Prestes a voltar a cumprir pena em Cuiabá, por uma decisão do Tribunal de Justiça de Mato Grosso desta terça-feira (01), após 10 anos em presídios federais, com uma possibilidade de progredir para o regime semiaberto, o “Comendador” tem neste momento um patrimônio bilionário para administrar. Entre os bens sequestrados na operação, que voltaram para ele em 2014, foram novamente retirados em 2015 e agora devolvidos, estão, por exemplo, a aeronave Cessna Aircraft Modelo 650, 6 factorings, as offshores uruguaias “Aveyron S.A.”, “Lyman S.A.”, “Gamza S.A.” e “Jiminypeak S.A.”.

Ainda constam no patrimônio devolvido empresas de distribuição de combustível e outra de energia, o shopping em Rondonópolis, um hotel e uma residência em Orlando (EUA). Para o Ministério Público Federal, todos estes bens, inclusive as offshores uruguaias, foram adquiridos com dinheiro da organização criminosa da qual Arcanjo era o líder.

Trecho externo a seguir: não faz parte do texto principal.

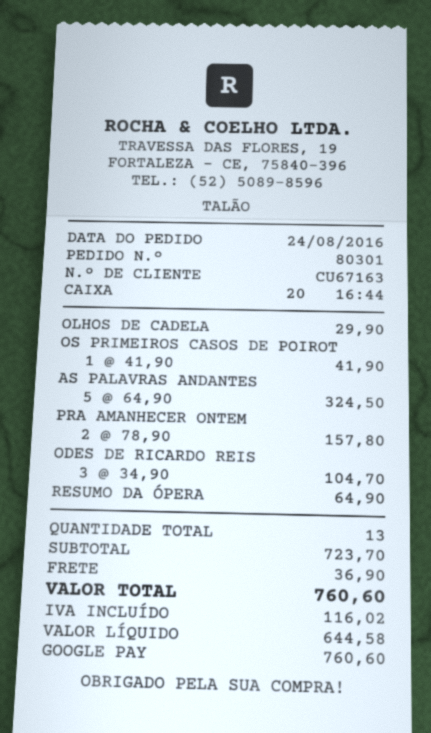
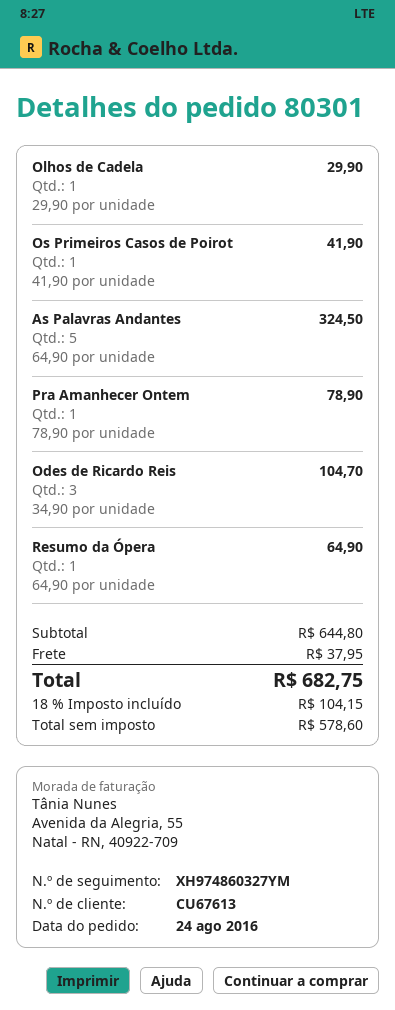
customer number: CU67163 -> CU67613
PRA AMANHECER ONTEM: 2 x 78.90 = 157.80 -> 1 x 78.90 = 78.90
subtotal: 723.70 -> 644.80
shipping: 36.90 -> 37.95
net: 644.58 -> 578.60
tax: 116.02 -> 104.15
total: 760.60 -> 682.75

A denúncia do MPF, no processo ao qual o “Comendador” respondeu por lavagem de dinheiro, crime contra o sistema financeiro e formação de quadrilha, apontava que a finalidade da remessa do dinheiro para o exterior por meio de casas de câmbio, sem comunicar a operação para o Banco Central, era firmar contratos fraudulentos de empréstimos de valores que já lhe pertenciam, a fim de “regularizar” a internalização do dinheiro no país, bem como com a intenção de enviar novos valores por intermédio de pagamento de juros, reiniciando o ciclo da lavagem de capitais. Para se ter uma ideia, à Confiança Factoring foram feitos 6 empréstimos nos valores de R$ 805,6 mil, R$ 1,3 milhão, R$ 809,6 mil, US$ 3 milhões, US$ 2,5 milhões, US$ 1,2 milhão.

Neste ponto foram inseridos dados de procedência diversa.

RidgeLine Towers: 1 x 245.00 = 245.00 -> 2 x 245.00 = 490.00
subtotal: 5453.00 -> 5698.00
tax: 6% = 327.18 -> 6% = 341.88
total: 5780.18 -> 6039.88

A João Arcanjo Ribeiro tem um empréstimo no valor total de US$ 7.478.225,00. Esses empréstimos estão mencionados na sentença de Arcanjo. Mas o TRF-1 destacou que a pena de perdimento dos bens não pode ser aplicada de forma genérica sobre “todos” os bens dos requeridos e, por isso, afastou a pena de perdimento nos termos em que foi decretada pelo juiz federal em Mato Grosso, ressalvando ao MPF a possibilidade de realizar a discriminação dos bens, direitos e valores tidos como produto ou proveito do crime.

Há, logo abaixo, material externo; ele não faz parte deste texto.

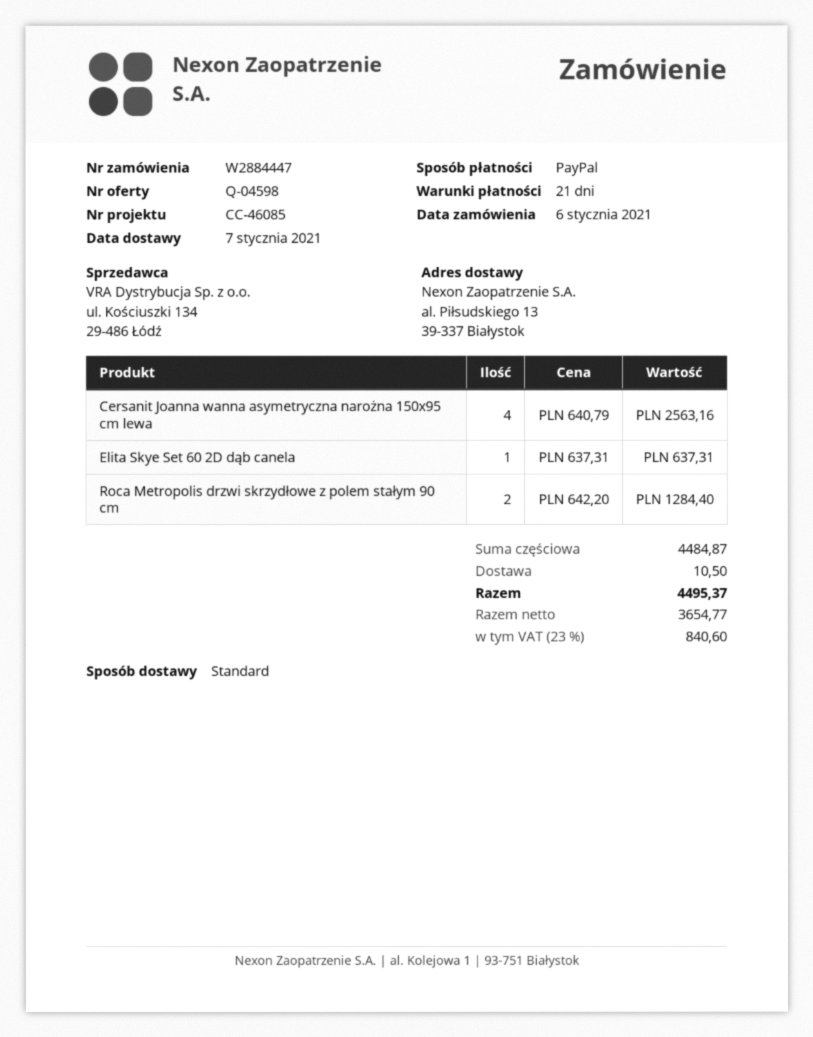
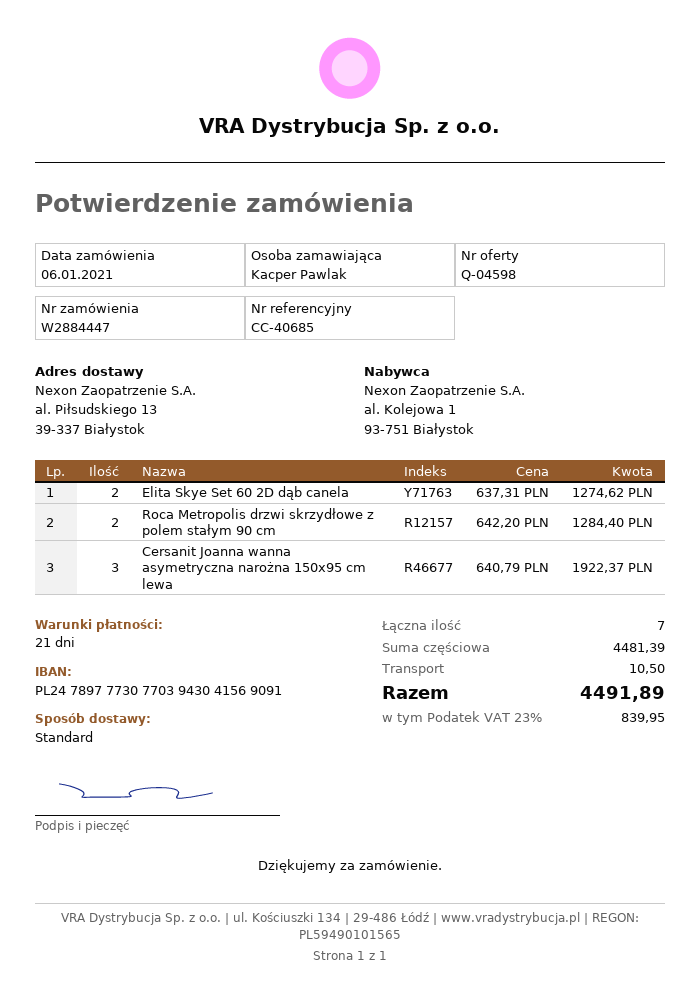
reference: CC-46085 -> CC-40685
Cersanit Joanna wanna asymetryczna narożna 150x95 cm lewa: 4 x 640.79 = 2563.16 -> 3 x 640.79 = 1922.37
Elita Skye Set 60 2D dąb canela: 1 x 637.31 = 637.31 -> 2 x 637.31 = 1274.62
subtotal: 4484.87 -> 4481.39
tax: 23% = 840.60 -> 23% = 839.95
total: 4495.37 -> 4491.89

Além de Arcanjo, eram réus no mesmo processo Silvia Chirata, Nilson Teixeira e Luiz Alberto Dondo Gonçalves. Arcanjo foi condenado a 37 anos de prisão pelos crimes de lavagem de dinheiro e evasão de divisas, mas a defesa, feita pelo advogado Zaid Arbid, conseguiu a redução das penas, neste caso, para 16 anos e 4 meses. Hoje Arcanjo acumula 82 anos de prisão e já cumpriu 14 anos.

Retorno

A determinação para que Arcanjo volte a cumprir pena em Mato Grosso é da 1ª Câmara Criminal do Tribunal de Justiça de Mato Grosso. No dia 16 deste mês completam 10 anos que Arcanjo foi inserido no sistema penitenciário federal e os desembargadores votaram, por unanimidade, pelo retorno dele, entendendo não existir mais motivos que justifiquem a manutenção do réu por todo este período num sistema de prisão diferenciado.